▸ **TASK BRIEF**
When you reach the line with "customer number: CU29099 -> CU26019" in the listing below, transcribe it and each line after it up to and including the line with "shipping method: DHL -> pallet freight", exactly and with nothing else.

▸ **RAW DATA**
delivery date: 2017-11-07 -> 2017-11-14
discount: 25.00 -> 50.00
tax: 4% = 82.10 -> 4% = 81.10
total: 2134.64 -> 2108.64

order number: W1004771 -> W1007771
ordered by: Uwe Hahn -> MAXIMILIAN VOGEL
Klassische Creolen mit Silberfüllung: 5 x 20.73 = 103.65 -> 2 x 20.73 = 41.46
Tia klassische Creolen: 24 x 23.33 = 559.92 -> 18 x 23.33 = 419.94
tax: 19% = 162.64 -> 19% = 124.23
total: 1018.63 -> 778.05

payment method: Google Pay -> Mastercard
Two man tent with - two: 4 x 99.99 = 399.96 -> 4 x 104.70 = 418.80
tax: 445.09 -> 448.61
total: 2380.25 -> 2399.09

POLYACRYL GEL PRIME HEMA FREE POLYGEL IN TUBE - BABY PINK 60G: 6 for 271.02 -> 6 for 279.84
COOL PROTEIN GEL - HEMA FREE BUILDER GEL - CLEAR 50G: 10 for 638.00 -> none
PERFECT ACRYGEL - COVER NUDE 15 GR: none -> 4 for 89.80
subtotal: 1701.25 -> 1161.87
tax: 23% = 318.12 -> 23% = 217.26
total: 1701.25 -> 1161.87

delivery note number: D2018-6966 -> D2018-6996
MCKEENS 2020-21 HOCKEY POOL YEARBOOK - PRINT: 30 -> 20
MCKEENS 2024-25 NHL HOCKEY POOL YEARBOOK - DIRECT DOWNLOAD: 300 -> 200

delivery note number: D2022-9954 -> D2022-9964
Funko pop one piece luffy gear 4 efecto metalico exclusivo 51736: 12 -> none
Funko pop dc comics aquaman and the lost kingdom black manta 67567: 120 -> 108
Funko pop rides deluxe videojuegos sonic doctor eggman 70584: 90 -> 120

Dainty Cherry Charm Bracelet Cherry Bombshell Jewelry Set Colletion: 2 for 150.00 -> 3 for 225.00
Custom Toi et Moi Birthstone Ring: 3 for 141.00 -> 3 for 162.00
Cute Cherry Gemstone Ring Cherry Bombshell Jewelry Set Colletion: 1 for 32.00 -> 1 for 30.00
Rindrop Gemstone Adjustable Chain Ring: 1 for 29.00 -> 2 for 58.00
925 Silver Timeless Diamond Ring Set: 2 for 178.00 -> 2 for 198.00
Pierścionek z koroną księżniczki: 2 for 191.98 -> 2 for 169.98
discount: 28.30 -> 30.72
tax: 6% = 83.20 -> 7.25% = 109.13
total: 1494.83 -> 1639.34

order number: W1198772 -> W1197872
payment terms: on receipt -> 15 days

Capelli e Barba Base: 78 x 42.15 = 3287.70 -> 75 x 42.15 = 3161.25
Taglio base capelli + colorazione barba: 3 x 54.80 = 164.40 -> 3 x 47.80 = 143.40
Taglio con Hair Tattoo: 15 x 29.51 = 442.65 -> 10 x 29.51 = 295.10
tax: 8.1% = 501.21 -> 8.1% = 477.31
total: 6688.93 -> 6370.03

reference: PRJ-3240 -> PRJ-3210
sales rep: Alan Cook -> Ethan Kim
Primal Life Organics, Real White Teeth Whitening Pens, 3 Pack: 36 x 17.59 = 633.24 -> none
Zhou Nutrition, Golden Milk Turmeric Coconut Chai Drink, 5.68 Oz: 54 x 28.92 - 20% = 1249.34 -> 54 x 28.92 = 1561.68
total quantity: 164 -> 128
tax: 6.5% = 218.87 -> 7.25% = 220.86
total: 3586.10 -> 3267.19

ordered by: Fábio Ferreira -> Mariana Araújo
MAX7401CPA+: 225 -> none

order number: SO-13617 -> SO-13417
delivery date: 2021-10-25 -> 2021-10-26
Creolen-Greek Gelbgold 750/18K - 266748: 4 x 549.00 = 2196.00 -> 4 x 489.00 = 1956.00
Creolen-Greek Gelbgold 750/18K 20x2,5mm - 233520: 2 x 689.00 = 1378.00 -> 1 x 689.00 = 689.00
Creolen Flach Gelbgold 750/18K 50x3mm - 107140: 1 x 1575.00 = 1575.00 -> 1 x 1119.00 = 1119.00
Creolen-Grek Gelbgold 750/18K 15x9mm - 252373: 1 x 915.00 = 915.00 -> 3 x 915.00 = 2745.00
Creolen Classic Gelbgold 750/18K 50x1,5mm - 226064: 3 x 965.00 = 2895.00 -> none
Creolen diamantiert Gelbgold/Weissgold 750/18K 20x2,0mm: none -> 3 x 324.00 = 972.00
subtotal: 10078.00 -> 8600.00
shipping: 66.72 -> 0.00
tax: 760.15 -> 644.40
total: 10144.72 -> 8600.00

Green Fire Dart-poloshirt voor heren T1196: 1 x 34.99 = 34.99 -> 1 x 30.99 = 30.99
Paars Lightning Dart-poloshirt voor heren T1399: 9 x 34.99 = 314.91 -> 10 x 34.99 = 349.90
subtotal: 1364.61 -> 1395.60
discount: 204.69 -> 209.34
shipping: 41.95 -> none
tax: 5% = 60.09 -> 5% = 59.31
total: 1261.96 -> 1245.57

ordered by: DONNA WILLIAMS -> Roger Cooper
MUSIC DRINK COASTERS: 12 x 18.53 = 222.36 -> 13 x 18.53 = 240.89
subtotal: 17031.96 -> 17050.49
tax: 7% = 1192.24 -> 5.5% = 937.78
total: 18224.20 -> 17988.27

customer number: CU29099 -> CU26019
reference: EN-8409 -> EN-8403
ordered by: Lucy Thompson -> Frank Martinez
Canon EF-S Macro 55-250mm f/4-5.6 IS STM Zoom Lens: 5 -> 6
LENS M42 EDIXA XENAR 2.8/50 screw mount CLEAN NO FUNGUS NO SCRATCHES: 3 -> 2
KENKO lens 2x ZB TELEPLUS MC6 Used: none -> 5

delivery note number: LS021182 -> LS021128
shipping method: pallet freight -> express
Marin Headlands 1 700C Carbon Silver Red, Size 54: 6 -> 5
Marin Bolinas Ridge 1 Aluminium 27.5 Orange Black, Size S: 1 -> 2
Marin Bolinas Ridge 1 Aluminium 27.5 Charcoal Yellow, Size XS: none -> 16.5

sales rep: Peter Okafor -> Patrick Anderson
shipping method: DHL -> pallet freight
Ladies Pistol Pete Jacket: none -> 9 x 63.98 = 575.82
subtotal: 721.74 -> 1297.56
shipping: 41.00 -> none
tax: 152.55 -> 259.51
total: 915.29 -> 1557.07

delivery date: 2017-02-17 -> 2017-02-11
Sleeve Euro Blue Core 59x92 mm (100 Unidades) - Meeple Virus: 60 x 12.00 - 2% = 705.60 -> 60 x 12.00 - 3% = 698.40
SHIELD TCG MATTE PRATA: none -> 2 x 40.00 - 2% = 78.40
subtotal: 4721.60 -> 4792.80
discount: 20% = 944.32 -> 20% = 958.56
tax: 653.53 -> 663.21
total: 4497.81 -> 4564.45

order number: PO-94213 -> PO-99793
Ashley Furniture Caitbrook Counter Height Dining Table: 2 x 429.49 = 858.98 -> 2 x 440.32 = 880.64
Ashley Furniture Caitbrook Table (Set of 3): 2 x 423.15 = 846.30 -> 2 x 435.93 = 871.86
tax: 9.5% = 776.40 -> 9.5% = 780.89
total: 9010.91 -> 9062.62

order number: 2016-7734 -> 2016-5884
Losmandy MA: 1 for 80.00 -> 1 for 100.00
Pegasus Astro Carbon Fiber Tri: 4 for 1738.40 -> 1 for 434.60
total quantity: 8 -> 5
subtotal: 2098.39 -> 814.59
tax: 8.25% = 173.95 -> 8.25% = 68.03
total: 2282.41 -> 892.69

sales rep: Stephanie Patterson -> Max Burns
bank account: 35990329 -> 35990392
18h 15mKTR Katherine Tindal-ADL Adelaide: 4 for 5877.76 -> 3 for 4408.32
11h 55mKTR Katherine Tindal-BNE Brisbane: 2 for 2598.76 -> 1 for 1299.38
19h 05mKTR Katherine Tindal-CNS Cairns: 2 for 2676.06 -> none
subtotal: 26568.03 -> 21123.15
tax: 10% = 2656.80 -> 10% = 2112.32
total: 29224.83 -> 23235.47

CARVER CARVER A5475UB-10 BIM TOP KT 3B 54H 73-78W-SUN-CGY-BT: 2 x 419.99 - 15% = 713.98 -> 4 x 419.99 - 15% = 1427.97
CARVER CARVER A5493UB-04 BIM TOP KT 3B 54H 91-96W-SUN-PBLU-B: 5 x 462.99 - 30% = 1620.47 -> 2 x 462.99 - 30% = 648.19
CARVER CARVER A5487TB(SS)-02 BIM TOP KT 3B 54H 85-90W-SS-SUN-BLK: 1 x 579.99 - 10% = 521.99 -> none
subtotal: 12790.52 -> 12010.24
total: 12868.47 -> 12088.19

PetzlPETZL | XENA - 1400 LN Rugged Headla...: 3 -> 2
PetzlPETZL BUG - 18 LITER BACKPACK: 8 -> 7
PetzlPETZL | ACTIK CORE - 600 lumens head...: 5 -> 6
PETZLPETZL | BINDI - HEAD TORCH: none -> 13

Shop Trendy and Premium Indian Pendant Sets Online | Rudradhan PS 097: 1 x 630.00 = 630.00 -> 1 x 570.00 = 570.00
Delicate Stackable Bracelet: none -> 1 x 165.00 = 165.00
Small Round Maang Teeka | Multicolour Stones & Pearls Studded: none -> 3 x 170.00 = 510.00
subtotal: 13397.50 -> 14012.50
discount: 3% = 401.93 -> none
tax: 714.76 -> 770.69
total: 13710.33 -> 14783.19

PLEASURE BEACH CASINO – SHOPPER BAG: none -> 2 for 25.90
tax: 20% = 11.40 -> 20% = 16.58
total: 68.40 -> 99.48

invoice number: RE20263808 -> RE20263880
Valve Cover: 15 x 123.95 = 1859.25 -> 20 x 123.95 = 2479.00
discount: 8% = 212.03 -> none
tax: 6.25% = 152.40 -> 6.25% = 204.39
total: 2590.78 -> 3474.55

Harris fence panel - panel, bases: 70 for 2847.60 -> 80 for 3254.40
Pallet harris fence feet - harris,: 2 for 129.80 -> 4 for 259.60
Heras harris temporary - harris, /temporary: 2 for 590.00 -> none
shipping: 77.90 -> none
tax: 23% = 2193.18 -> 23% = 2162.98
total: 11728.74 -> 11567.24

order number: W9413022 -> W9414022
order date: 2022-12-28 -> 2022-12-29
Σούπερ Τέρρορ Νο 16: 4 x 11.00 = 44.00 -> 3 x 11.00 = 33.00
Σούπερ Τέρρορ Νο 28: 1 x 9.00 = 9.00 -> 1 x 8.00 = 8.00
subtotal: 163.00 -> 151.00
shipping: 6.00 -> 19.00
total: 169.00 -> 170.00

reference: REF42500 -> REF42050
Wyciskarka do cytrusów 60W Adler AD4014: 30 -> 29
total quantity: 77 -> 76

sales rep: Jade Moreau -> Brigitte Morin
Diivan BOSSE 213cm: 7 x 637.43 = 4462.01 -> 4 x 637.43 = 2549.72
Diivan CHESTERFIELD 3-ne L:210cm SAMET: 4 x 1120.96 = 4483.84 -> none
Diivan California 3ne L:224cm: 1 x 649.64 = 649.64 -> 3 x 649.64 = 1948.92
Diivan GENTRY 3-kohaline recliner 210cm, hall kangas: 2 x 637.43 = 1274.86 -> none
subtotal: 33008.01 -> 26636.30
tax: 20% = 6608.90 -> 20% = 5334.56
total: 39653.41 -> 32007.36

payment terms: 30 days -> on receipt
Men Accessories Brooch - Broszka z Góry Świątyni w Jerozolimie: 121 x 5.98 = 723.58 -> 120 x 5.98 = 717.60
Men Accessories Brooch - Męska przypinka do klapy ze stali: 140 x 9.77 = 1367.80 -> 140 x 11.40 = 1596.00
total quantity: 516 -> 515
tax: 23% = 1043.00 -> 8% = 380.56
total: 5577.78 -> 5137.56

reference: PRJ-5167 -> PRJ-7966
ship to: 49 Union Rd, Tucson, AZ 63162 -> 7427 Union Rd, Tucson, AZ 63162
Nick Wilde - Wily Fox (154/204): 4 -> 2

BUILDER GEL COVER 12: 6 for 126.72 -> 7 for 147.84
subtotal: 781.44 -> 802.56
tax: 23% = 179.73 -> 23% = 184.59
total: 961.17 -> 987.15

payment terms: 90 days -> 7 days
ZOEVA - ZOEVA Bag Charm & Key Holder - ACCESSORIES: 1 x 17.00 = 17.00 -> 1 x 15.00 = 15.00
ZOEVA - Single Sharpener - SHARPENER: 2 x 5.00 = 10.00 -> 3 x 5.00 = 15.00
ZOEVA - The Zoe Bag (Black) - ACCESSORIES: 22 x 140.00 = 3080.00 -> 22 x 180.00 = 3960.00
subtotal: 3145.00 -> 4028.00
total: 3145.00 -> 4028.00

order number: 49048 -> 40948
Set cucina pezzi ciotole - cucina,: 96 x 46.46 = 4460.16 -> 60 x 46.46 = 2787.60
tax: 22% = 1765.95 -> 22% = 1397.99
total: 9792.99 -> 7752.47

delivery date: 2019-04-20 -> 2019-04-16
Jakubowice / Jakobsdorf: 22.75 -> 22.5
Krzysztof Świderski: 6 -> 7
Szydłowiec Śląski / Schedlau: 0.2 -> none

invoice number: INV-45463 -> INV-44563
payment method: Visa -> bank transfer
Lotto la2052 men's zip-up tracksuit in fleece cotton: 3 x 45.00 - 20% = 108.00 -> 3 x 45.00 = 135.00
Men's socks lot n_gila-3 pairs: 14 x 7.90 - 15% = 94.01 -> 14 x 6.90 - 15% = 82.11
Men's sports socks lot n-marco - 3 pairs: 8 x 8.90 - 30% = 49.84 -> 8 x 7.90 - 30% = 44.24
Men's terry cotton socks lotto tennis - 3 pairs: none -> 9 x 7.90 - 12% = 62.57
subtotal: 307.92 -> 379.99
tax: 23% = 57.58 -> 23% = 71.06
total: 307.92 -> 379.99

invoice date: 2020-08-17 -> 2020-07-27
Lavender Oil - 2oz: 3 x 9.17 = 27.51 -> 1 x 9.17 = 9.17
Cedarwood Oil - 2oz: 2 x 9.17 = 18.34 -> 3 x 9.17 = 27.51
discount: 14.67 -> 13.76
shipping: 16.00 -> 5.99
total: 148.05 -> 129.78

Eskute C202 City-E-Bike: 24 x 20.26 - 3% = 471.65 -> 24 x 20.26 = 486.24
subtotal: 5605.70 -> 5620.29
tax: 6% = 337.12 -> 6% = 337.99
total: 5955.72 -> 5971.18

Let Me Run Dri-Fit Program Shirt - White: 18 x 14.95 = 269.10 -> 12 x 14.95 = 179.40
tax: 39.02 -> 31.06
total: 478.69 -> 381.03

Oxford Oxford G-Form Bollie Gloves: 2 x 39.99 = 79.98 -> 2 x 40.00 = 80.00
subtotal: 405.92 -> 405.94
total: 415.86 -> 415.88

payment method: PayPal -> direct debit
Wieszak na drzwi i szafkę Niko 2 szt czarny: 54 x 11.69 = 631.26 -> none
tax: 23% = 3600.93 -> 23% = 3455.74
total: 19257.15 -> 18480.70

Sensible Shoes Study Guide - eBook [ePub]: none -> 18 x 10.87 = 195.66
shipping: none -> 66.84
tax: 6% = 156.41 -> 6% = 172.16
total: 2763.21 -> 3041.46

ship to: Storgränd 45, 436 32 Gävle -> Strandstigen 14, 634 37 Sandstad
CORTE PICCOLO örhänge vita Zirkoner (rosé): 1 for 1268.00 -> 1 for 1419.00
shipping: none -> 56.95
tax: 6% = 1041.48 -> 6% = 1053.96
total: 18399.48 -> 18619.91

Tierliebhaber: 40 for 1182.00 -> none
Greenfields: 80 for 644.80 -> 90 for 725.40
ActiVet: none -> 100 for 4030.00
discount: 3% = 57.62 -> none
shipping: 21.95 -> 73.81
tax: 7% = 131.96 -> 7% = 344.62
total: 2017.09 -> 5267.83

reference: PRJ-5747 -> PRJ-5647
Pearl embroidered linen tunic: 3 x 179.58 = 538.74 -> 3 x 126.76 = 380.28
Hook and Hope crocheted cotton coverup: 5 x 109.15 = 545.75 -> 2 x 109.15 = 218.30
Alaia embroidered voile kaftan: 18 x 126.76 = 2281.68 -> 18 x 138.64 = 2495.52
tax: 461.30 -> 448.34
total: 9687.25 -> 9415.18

▸ **RESPONSE TO THIS EXERCISE**
customer number: CU29099 -> CU26019
reference: EN-8409 -> EN-8403
ordered by: Lucy Thompson -> Frank Martinez
Canon EF-S Macro 55-250mm f/4-5.6 IS STM Zoom Lens: 5 -> 6
LENS M42 EDIXA XENAR 2.8/50 screw mount CLEAN NO FUNGUS NO SCRATCHES: 3 -> 2
KENKO lens 2x ZB TELEPLUS MC6 Used: none -> 5

delivery note number: LS021182 -> LS021128
shipping method: pallet freight -> express
Marin Headlands 1 700C Carbon Silver Red, Size 54: 6 -> 5
Marin Bolinas Ridge 1 Aluminium 27.5 Orange Black, Size S: 1 -> 2
Marin Bolinas Ridge 1 Aluminium 27.5 Charcoal Yellow, Size XS: none -> 16.5

sales rep: Peter Okafor -> Patrick Anderson
shipping method: DHL -> pallet freight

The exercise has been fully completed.